Weighted Sums are better, but still bad. It will basically ignore all the elements except for the last one, unless the last element is the same. Only then will it look at the next to last, and so on. Similarity is not really preserved.
Euclidean distance from the mean (or at least some point) will at least group things together in a sort of sensible way. Direction will be ignored, but at least things that are far from the mean won't be grouped with things that are close. Similarity of one feature is preserved, the other features are lost.
In summary
1 is very easy, but is not unique and doesn't preserve similarity.
2 is easy, can be unique and doesn't preserve similarity.
3 is easy, but is not unique and preserves some similarity.
Implementatio of Weighted Sum. Not really tested.
public class Array2UniqueID {
private final double min;
private final double max;
private final double prec;
private final int length;
/**
* Used to provide a {#code BigInteger} that is unique to the given array.
* <p>
* This uses weighted sum to guarantee that two IDs match if and only if
* every element of the array also matches. Similarity is not preserved.
*
* #param min smallest value an array element can possibly take
* #param max largest value an array element can possibly take
* #param prec smallest difference possible between two array elements
* #param length length of each array
*/
public Array2UniqueID(double min, double max, double prec, int length) {
this.min = min;
this.max = max;
this.prec = prec;
this.length = length;
}
/**
* A convenience constructor which assumes the array consists of doubles of
* full range.
* <p>
* This will result in very large IDs being returned.
*
* #see Array2UniqueID#Array2UniqueID(double, double, double, int)
* #param length
*/
public Array2UniqueID(int length) {
this(-Double.MAX_VALUE, Double.MAX_VALUE, Double.MIN_VALUE, length);
}
public BigDecimal createUniqueID(double[] array) {
// Validate the data
if (array.length != length) {
throw new IllegalArgumentException("Array length must be "
+ length + " but was " + array.length);
}
for (double d : array) {
if (d < min || d > max) {
throw new IllegalArgumentException("Each element of the array"
+ " must be in the range [" + min + ", " + max + "]");
}
}
double range = max - min;
/* maxNums is the maximum number of numbers that could possibly exist
* between max and min.
* The ID will be in the range 0 to maxNums^length.
* maxNums = range / prec + 1
* Stored as a BigDecimal for convenience, but is an integer
*/
BigDecimal maxNums = BigDecimal.valueOf(range)
.divide(BigDecimal.valueOf(prec))
.add(BigDecimal.ONE);
// For convenience
BigDecimal id = BigDecimal.valueOf(0);
// 2^[ (el-1)*length + i ]
for (int i = 0; i < array.length; i++) {
BigDecimal num = BigDecimal.valueOf(array[i])
.divide(BigDecimal.valueOf(prec))
.multiply(maxNums).pow(i);
id = id.add(num);
}
return id;
}
As I understand, you are going to make k-clustering, based on the double values.
Why not just wrap double value in an object, with array and position identifier, so you would know in which cluster it ended up?
Something like:
public class Element {
final public double value;
final public int array;
final public int position;
public Element(double value, int array, int position) {
this.value = value;
this.array = array;
this.position = position;
}
}
If you need to cluster array as a whole,
You can transform original arrays of length 18 to array of length 19 with last or first element being unique id, that you will ignore during clustering, but, to which you could refer after clustering finished.
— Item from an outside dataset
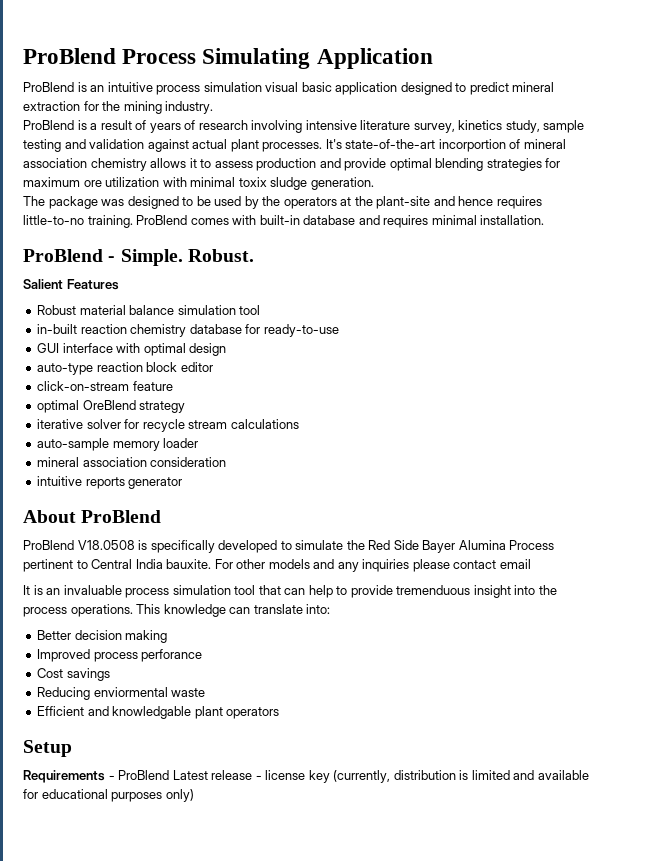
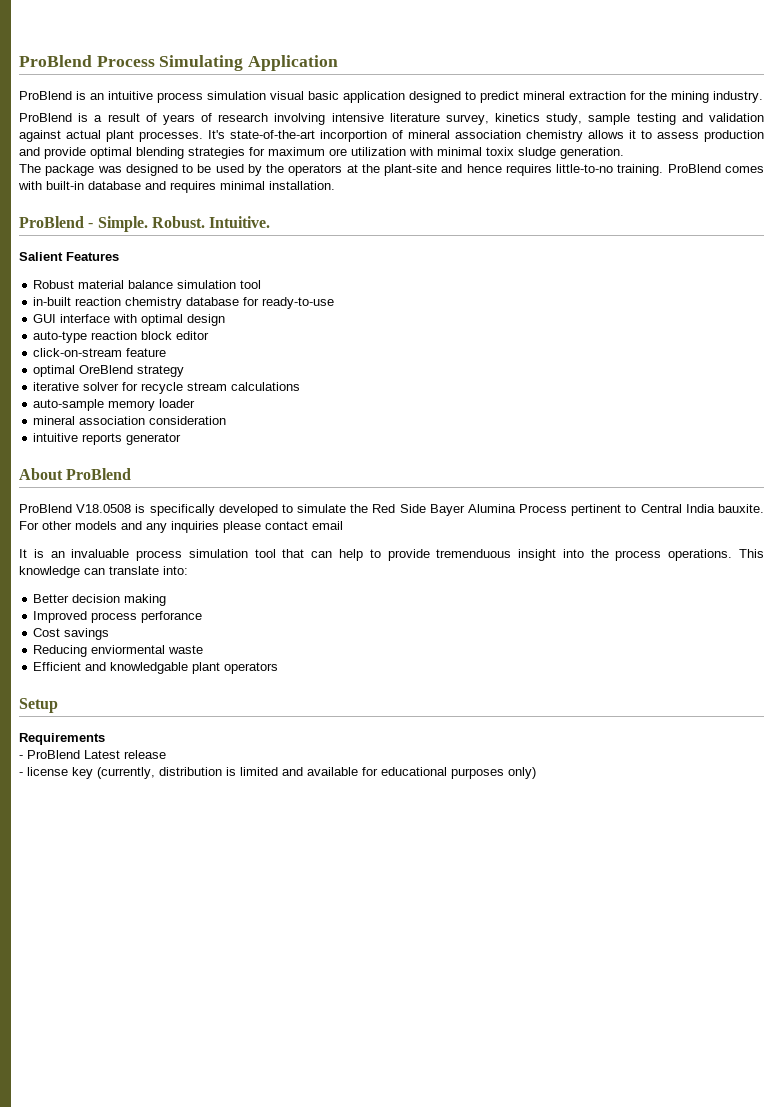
(254, 255) none -> [209,216,271,228] Intuitive.
(105, 776) none -> (105, 739) //
(253, 775) none -> (166, 754) //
That way this have a small memory footprint - of 8 additional bytes for an array, and easy association with the original value.
If space is absolutely a problem, and you have all values of an array lesser than 1, you can add unique id, greater or equal to 1 to each array, and cluster, based on reminder of division to 1, 0.07518284315321135 stays 0.07518284315321135 for the 1st, and 0.07518284315321135 becomes 1.07518284315321135 for the 2nd, although this increases complexity of computation during clustering.
First of all, let's try to understand what you need mathematically:
Uniquely mapping an array of m real numbers to a single number is in fact a bijection between R^m and R, or at least N.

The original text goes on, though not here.